-- Brief --
Print the entries below exactly as they appear, from the first line up to and including the line with "letter-spacing:0.5px;". Do not print any pictures.

-- -- --

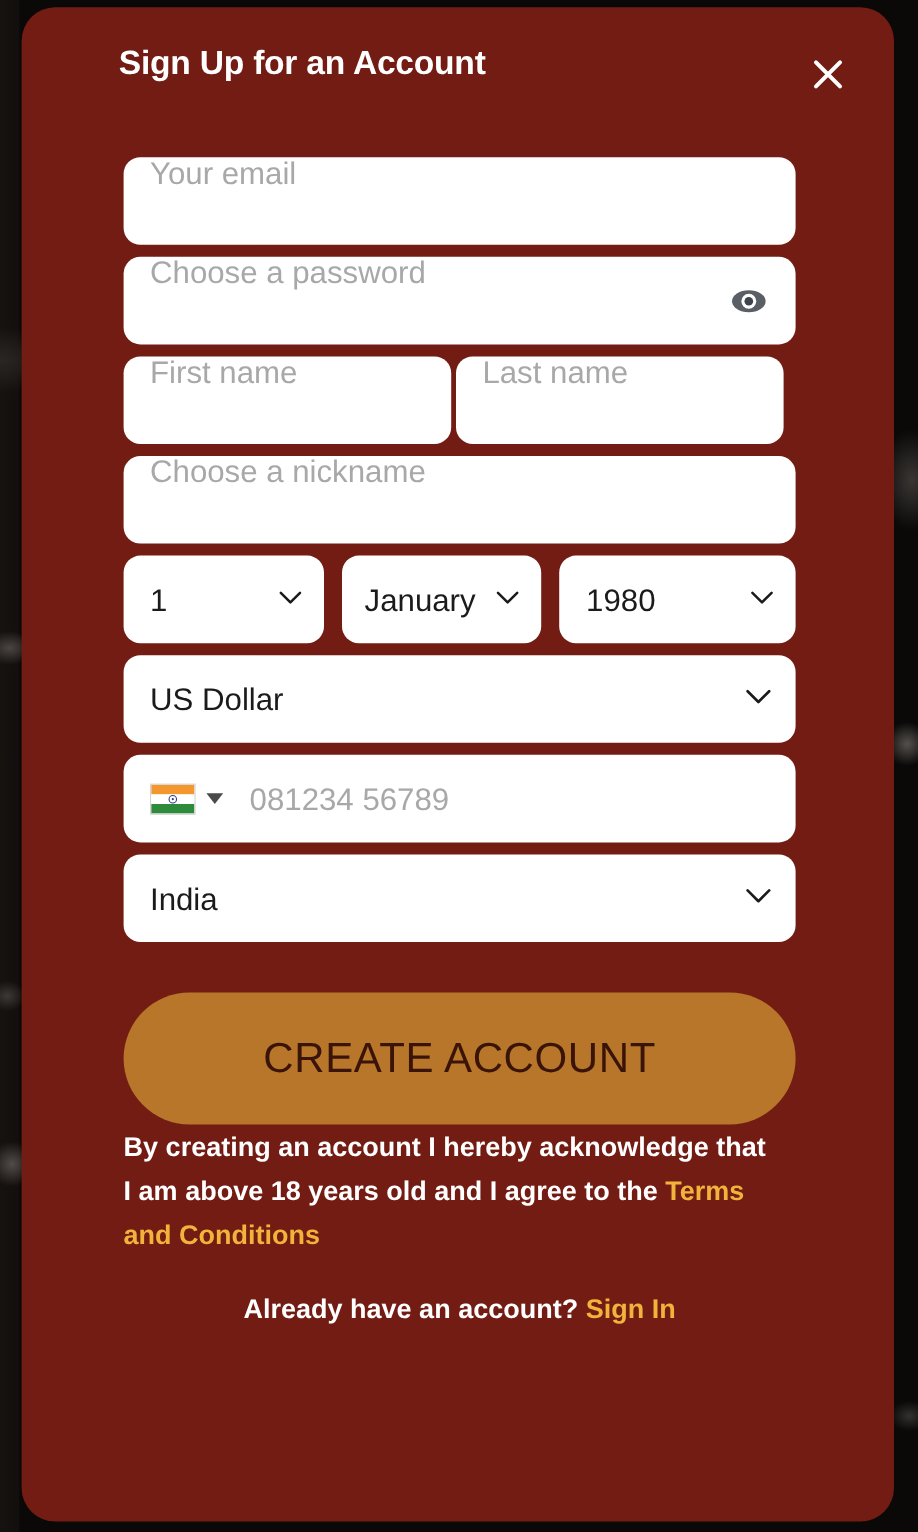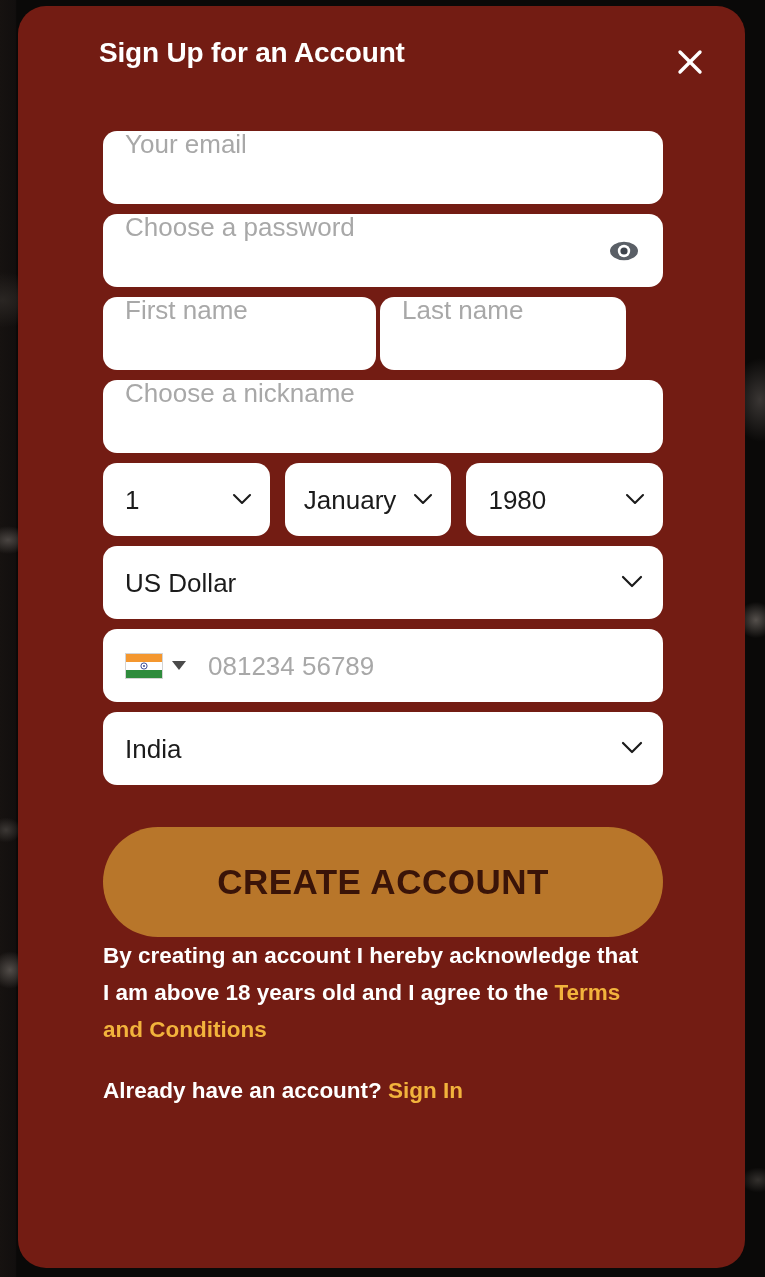--- a/index.html
+++ b/index.html
@@ -86,21 +86,21 @@
     cursor:pointer;
   }
 
   .row-2{
     display:flex;
     gap:4px;
     margin-bottom:10px;
   }
   .row-2 .field{ margin-bottom:0; }
   .field-first{ width:273px; }
-  .field-last{  width:246px; }
+  .field-last{  width:273px; }
 
   .row-3{
     display:flex;
     gap:15px;
     margin-bottom:10px;
   }
   .select{
     background:#ffffff;
     border-radius:14px;
     height:73px;
@@ -157,21 +157,21 @@
   }
 
   .cta{
     margin-top:42px;
     width:560px; height:110px;
     background:#B8762A;
     border:none;
     border-radius:55px;
     color:#3a1408;
     font-size:35px;
-    font-weight:bold;
+    font-weight:normal;
     letter-spacing:0.5px;
     font-family:"Liberation Sans", sans-serif;
     cursor:pointer;
     display:flex; align-items:center; justify-content:center;
   }
 
   .legal{
     width:545px;
     font-size:22.5px;
     line-height:37px;
@@ -181,20 +181,21 @@
   .legal .link{
     color:#F2B33C;
     font-weight:bold;
     cursor:pointer;
   }
   .signin-row{
     margin-top:30px;
     font-size:22.5px;
     color:#ffffff;
     font-weight:bold;
+    text-align:center;
   }
   .signin-row .link{
     color:#F2B33C;
     font-weight:bold;
     cursor:pointer;
   }
 </style>
 </head>
 <body>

-- -- --

-- Exercise result --
--- a/index.html
+++ b/index.html
@@ -86,21 +86,21 @@
     cursor:pointer;
   }
 
   .row-2{
     display:flex;
     gap:4px;
     margin-bottom:10px;
   }
   .row-2 .field{ margin-bottom:0; }
   .field-first{ width:273px; }
-  .field-last{  width:246px; }
+  .field-last{  width:273px; }
 
   .row-3{
     display:flex;
     gap:15px;
     margin-bottom:10px;
   }
   .select{
     background:#ffffff;
     border-radius:14px;
     height:73px;
@@ -157,21 +157,21 @@
   }
 
   .cta{
     margin-top:42px;
     width:560px; height:110px;
     background:#B8762A;
     border:none;
     border-radius:55px;
     color:#3a1408;
     font-size:35px;
-    font-weight:bold;
+    font-weight:normal;
     letter-spacing:0.5px;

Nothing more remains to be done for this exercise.